Responses To A Disgruntled Friendship Student

by keaton-furman-prower


What About Discord?

Dear Twilight Sparkle:

I'm honestly surprised that you consider sorting books to be a relaxing and leisurely activity. So much, in fact, that I'm beginning to suspect that you were just using this as a cover to ensure nopony was curious about your activities. So what were you really doing?

Actually, don't answer that. You were obviously finding a way to invade my fun-geon and rescue your Fish Senpai. Well, I sure as hell ain't gonna let that happen!

Sincerely, Celestia.


Dear Princess Twilight Sparkle:

I hear that you missed out on a whole weekend of fun with your friends. Isn't that a shame? I mean, if you were all equally interested in books and sorting, then you all could have had an equally fun time together, right?
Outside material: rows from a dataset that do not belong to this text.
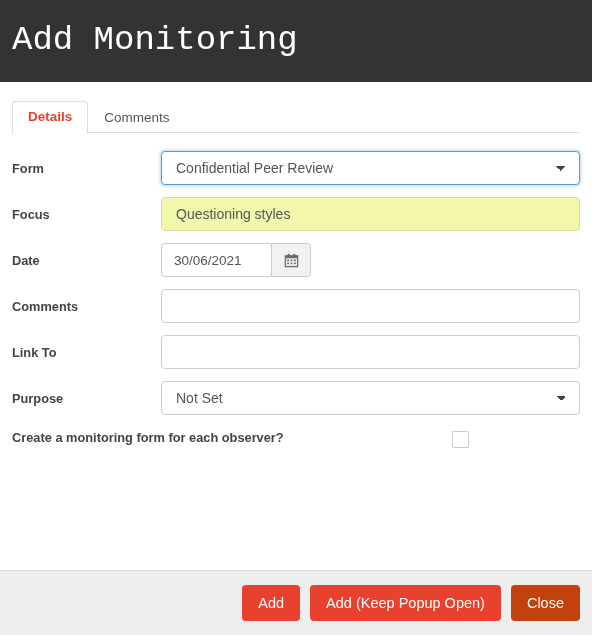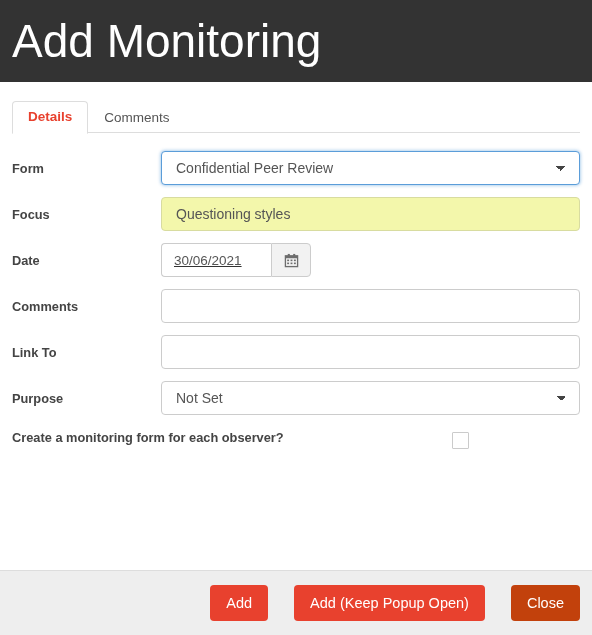--- a/index.html
+++ b/index.html
@@ -37,11 +37,12 @@
   }
   .dialog-title {
     color: #ffffff;
-    font-size: 46px;
+    font-size: 34px;
     font-weight: normal;
     line-height: 1.1;
     letter-spacing: 0px;
     white-space: nowrap;
+    font-family: Liberation Mono, monospace;
   }
 
   

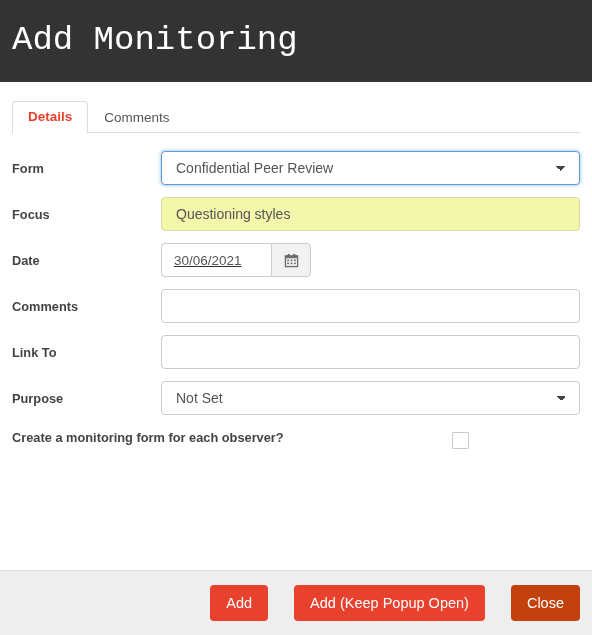--- a/index.html
+++ b/index.html
@@ -153,7 +153,6 @@
   .date-group {
     display: flex;
     align-items: flex-end;
-    text-decoration: underline;
   }
   .date-input {
     box-sizing: border-box;

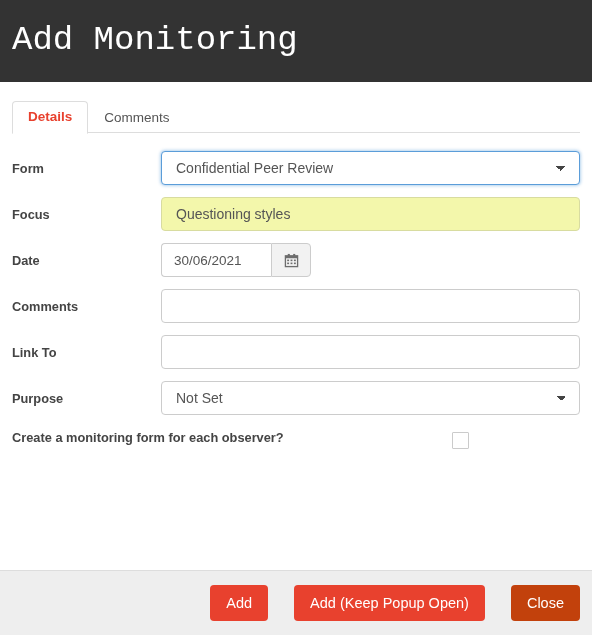--- a/index.html
+++ b/index.html
@@ -189,7 +189,7 @@
   
   .check-row {
     display: flex;
-    align-items: center;
+    align-items: flex-start;
     margin-top: 4px;
   }
   .check-label {

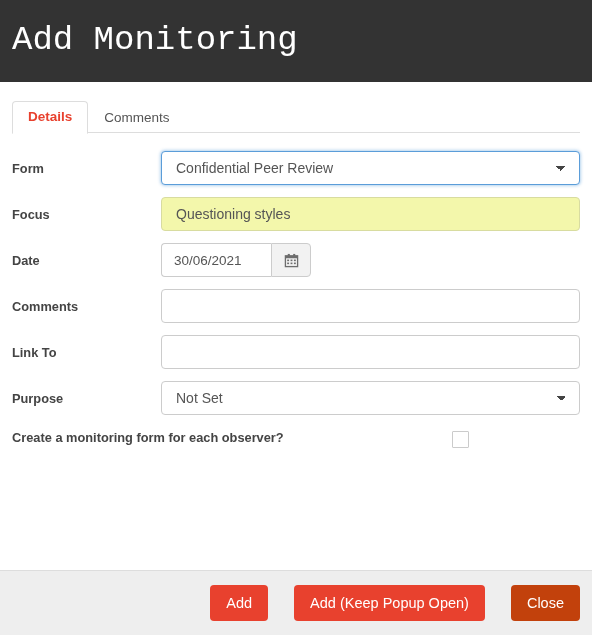--- a/index.html
+++ b/index.html
@@ -237,7 +237,6 @@
     cursor: pointer;
     line-height: 36px;
     white-space: nowrap;
-    margin-left: 16px;
   }
   .btn-danger { background: #e8412e; }
   .btn-default { background: #c2410c; }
Sincerely, an anonymous observer.


"WHY IS THE DAMN POTION NOT WORKING?!"

Twilight's friends winced as she yelled out in frustration. Then, to their surprise, Discord materialized right over her shoulder.

"Oh, I'm so sorry, dear Twiley. I know how much you enjoy spending time with your friends."

"Ha!" laughed Rainbow. "She doesn't enjoy anything! The only reason she even spends time with us is because she wants to get us into her bed!"

"Shut up, Dash!" said Twilight. "I'm a princess! I can hang out with whoever I want to! And I can have anypony I could ever wish in my bed!"

"Except for Flash Sentry!" Pinkie Pie yelled out, causing Twilight to scowl, and everypony else (and Discord) to laugh.

"Well... maybe I just don't want him in my bed!" she said ineffectually. "And besides, if you guys are going to be doing something fun, then you should at least tell me before you do it! I am the Princess of Friendship-"

"Or Fiendship," Discord interrupted.

"Friendship," Twilight repeated, "and I deserve to be included in such activities!"

Discord lifted an eyebrow, then used it to playfully tickle Twilight's snout.

"Aww, poor Twiley. Is this what it's all about?"

"Well, that and us being friends with you," said Fluttershy. "She thinks that you used a spell on us, and that's why we're so friendly with you."

Discord stopped tickling Twilight, who was now glaring angrily at him, and stared blankly at Fluttershy.

"She thinks I brainwashed you into loving me?" he asked.

"Apparently," said Rarity, "it never occurred to her that you simply might be much more pleasant than her."

Discord rolled his eyes, causing them to fall out of their sockets and fall onto Twilight, who just barely resisted the urge to stomp them into mush.

"Well, that is a rather interesting idea," he said. "Of course, there is a simpler explanation. And as Occamare's razor explains, that tends to be the right one."

He then snapped his talons, causing a huge glass jar to appear on the cutie map right in front of Twilight.

"It seems to me, my friends, that Twiley..."

Twilight's eyes then went wide as she was lifted off her seat and levitated over the jar. Her shock only increased as she was suddenly transformed into a blob of lavender goo and poured into the jar. Finally, as he screwed on the lid, Discord smirked and looked around.

"...is jelly."

The other ponies immediately burst into laughter, as did Discord. However, their laughter was short lived, as the jar then exploded in a flash of purple magic, leaving in its place an enraged alicorn.

"DISCORD!!!" she screamed. "WHEN I AM DONE WITH YOU I WILL USE YOUR SKIN AS A RUG!!!"

Her horn then began to glow. However, before she could do anything, Pinkie Pie ran up to her and spread peanut butter all over her. Twilight turned to glare at the pink mare.

"What the fuck do you think you're doing?!"

"Didn't you hear Discord?" said Pinkie. "You're jelly! That means you go great with peanut butter! Which makes a lot of sense especially after that one time, though you really had to be there to get it-"

Twilight screamed and shot a blast of magic at Pinkie, who just barely managed to get out of the way. Fortunately, before any more damage could be done, the confetti cannons suddenly went off, coating Twilight in anti-magic ointment.

"Welp, that's our cue to leave!" Discord said before teleporting himself and everypony else out of the castle, leaving Twilight alone. As she shook the confetti off, she began to make a mental list of all the ways she was going to torture Discord once she got her hooves on him.